**Work task**
Give back, word for word, the line that contains "Scarpina tessuto: 45" and all lines after it in the material, through the last; please include only these.

**Supplied material**
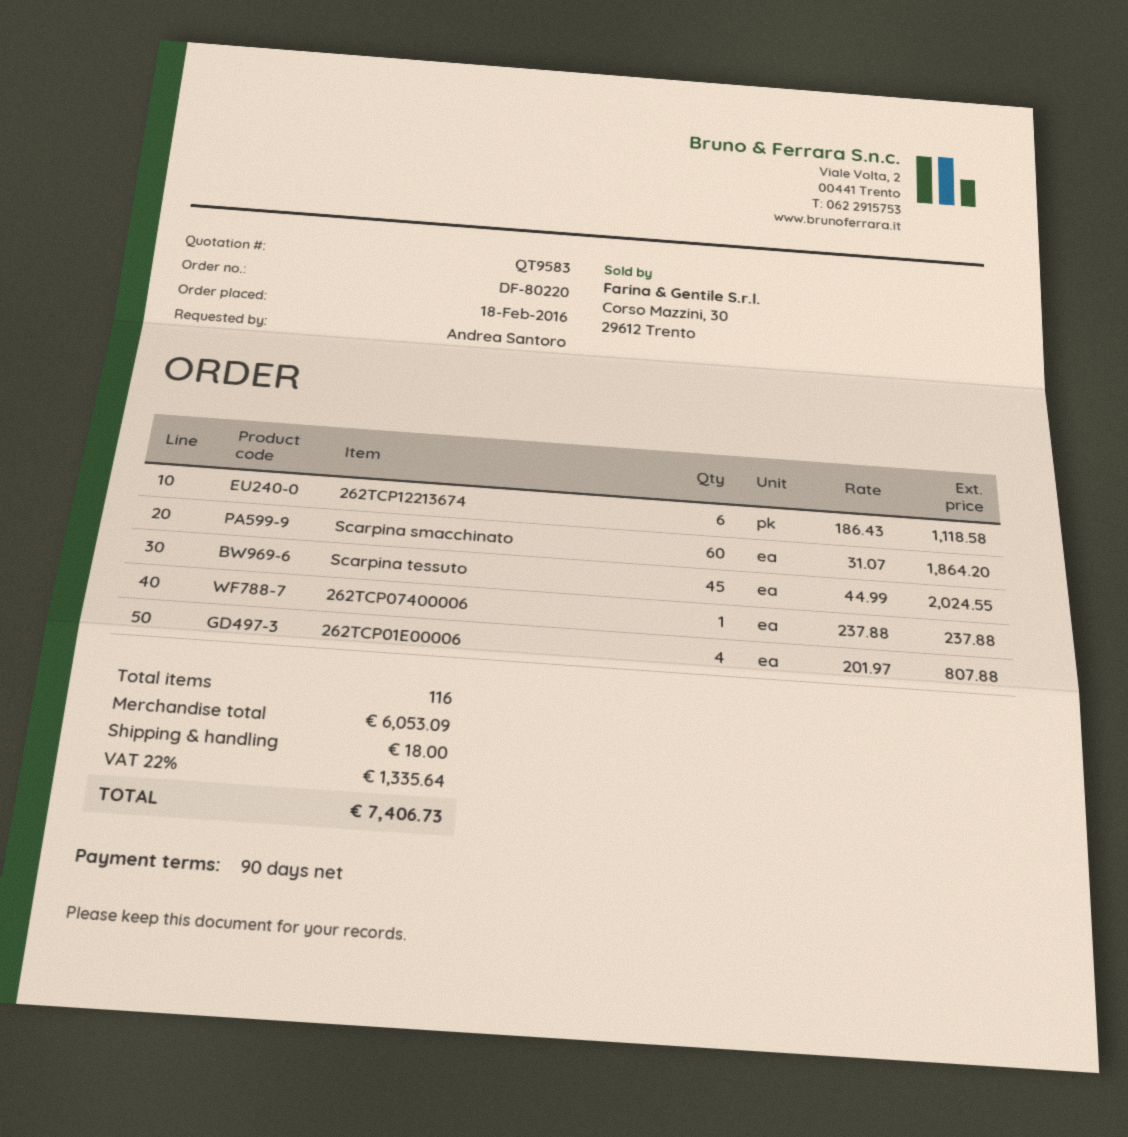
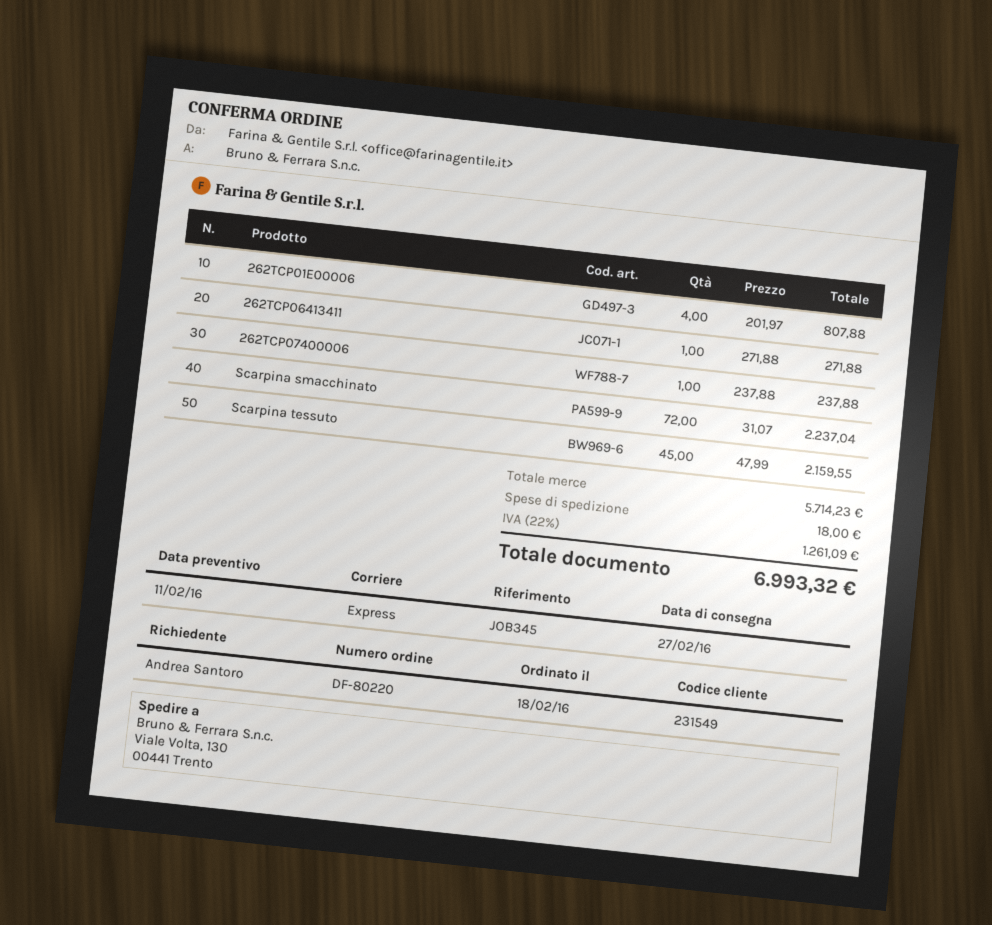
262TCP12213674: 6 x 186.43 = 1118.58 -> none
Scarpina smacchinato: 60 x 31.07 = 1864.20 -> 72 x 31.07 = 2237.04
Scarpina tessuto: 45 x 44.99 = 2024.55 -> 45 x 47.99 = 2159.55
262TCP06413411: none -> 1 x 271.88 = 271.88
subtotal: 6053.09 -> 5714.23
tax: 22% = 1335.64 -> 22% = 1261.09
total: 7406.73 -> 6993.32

**Response for this exercise**
Scarpina tessuto: 45 x 44.99 = 2024.55 -> 45 x 47.99 = 2159.55
262TCP06413411: none -> 1 x 271.88 = 271.88
subtotal: 6053.09 -> 5714.23
tax: 22% = 1335.64 -> 22% = 1261.09
total: 7406.73 -> 6993.32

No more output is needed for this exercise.